## RECORDED INFORMATION
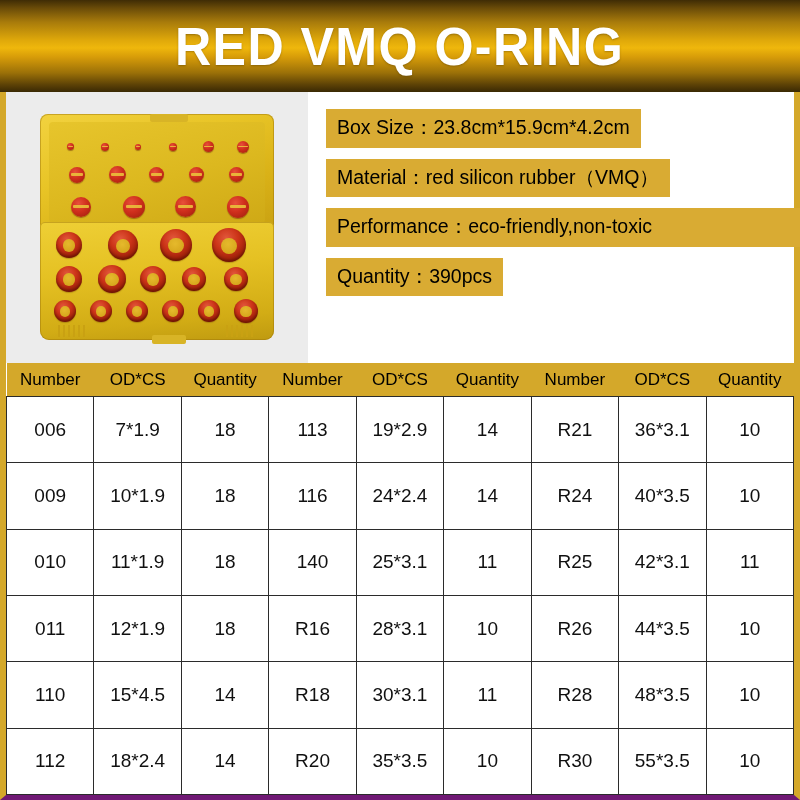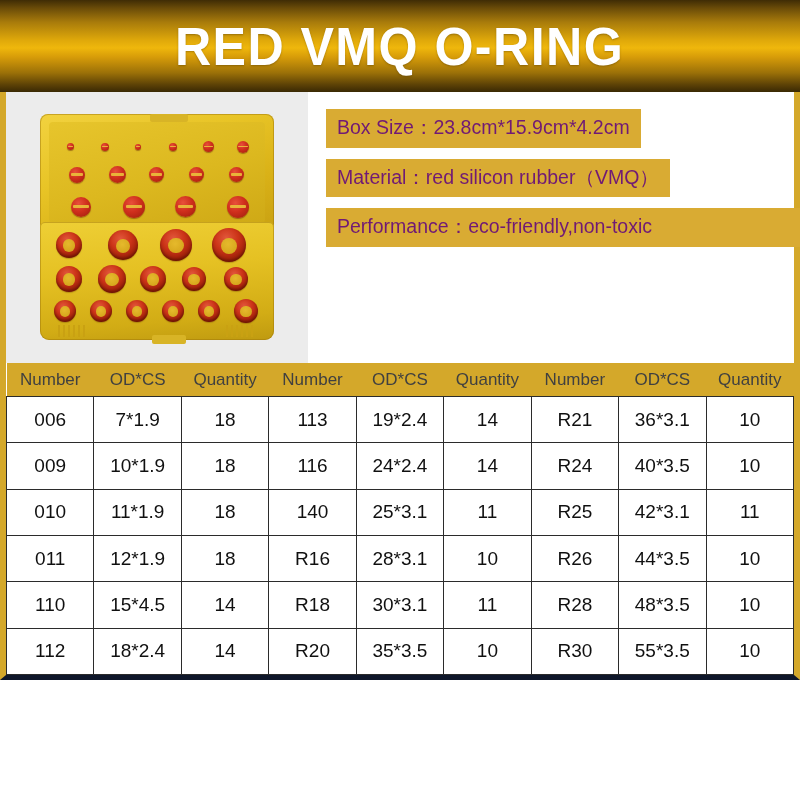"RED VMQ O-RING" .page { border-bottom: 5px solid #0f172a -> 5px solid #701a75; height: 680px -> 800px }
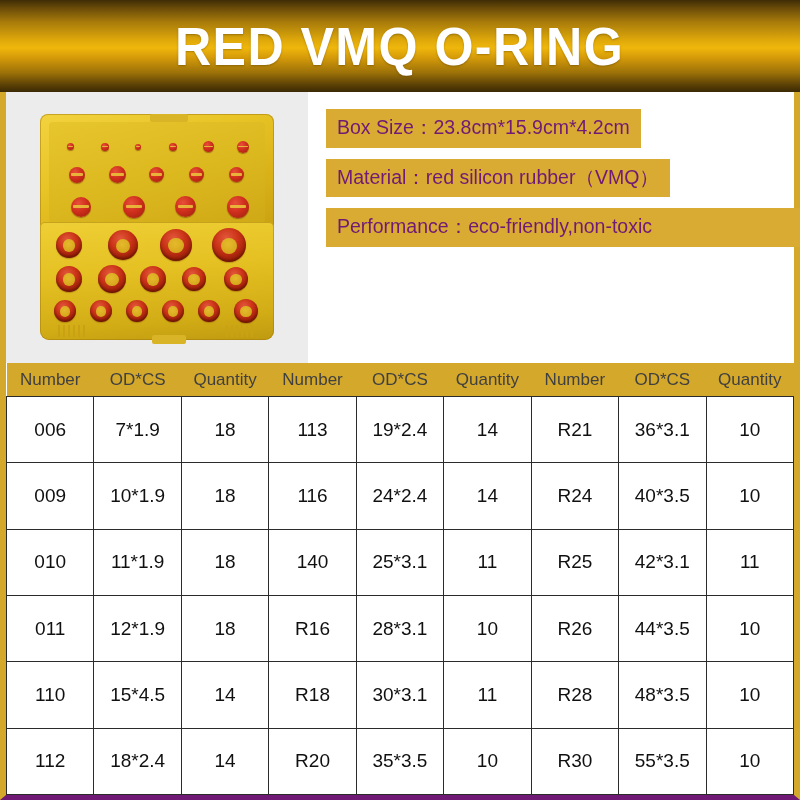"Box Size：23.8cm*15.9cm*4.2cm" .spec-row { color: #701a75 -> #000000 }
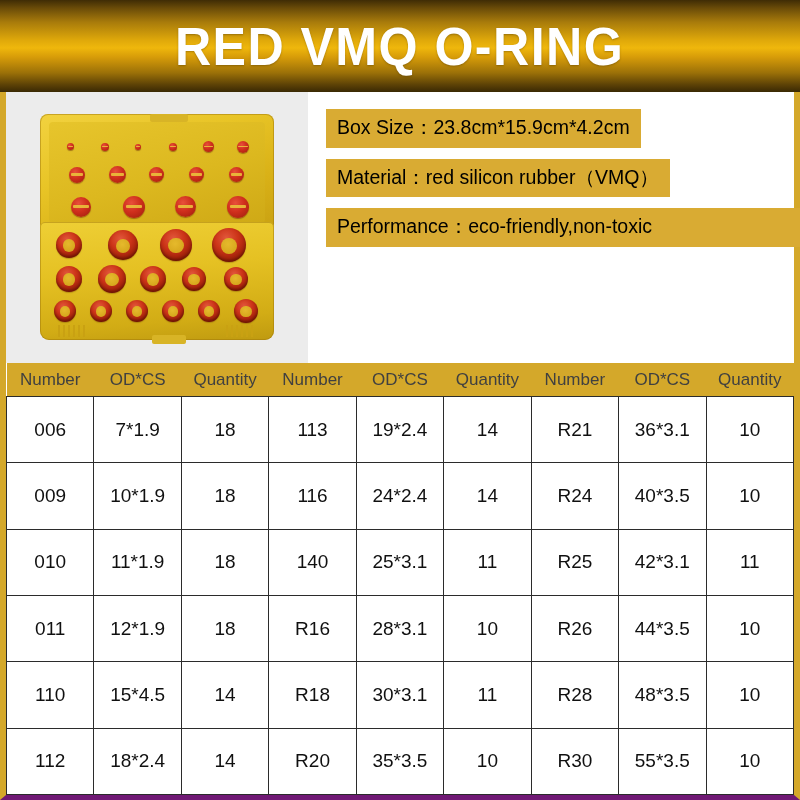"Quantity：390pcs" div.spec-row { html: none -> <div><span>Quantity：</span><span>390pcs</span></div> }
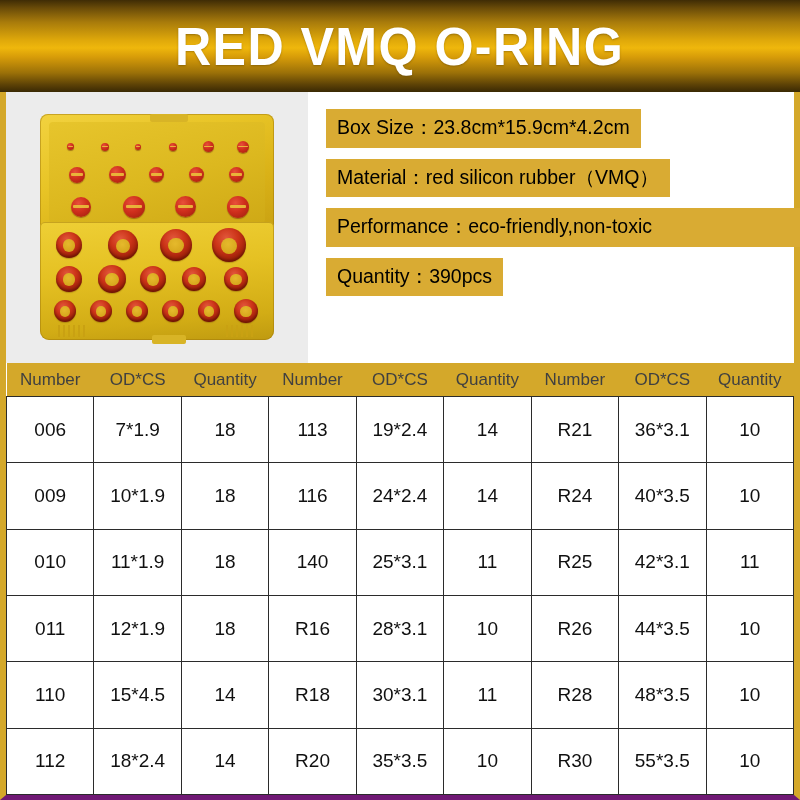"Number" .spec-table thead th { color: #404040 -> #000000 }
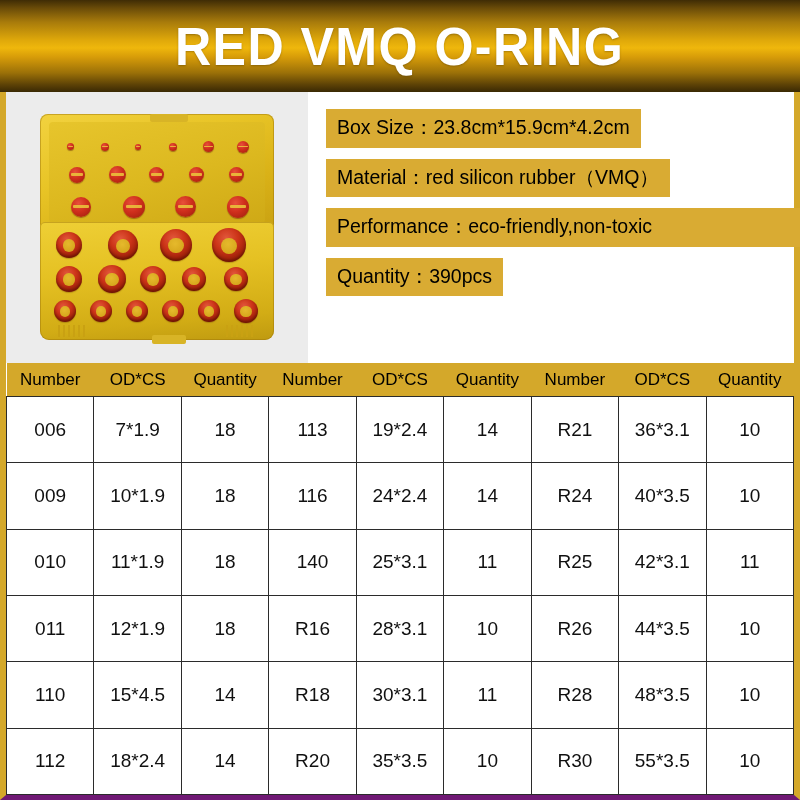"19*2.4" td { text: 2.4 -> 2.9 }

## YOUR TASK
Transcribe exactly the lines that run from the first line of the records above through the line with "color: #701a75 ->", and include both of those lines; pictures stay out.

## RESULT OF THE EXERCISE
"RED VMQ O-RING" .page { border-bottom: 5px solid #0f172a -> 5px solid #701a75; height: 680px -> 800px }
"Box Size：23.8cm*15.9cm*4.2cm" .spec-row { color: #701a75 -> #000000 }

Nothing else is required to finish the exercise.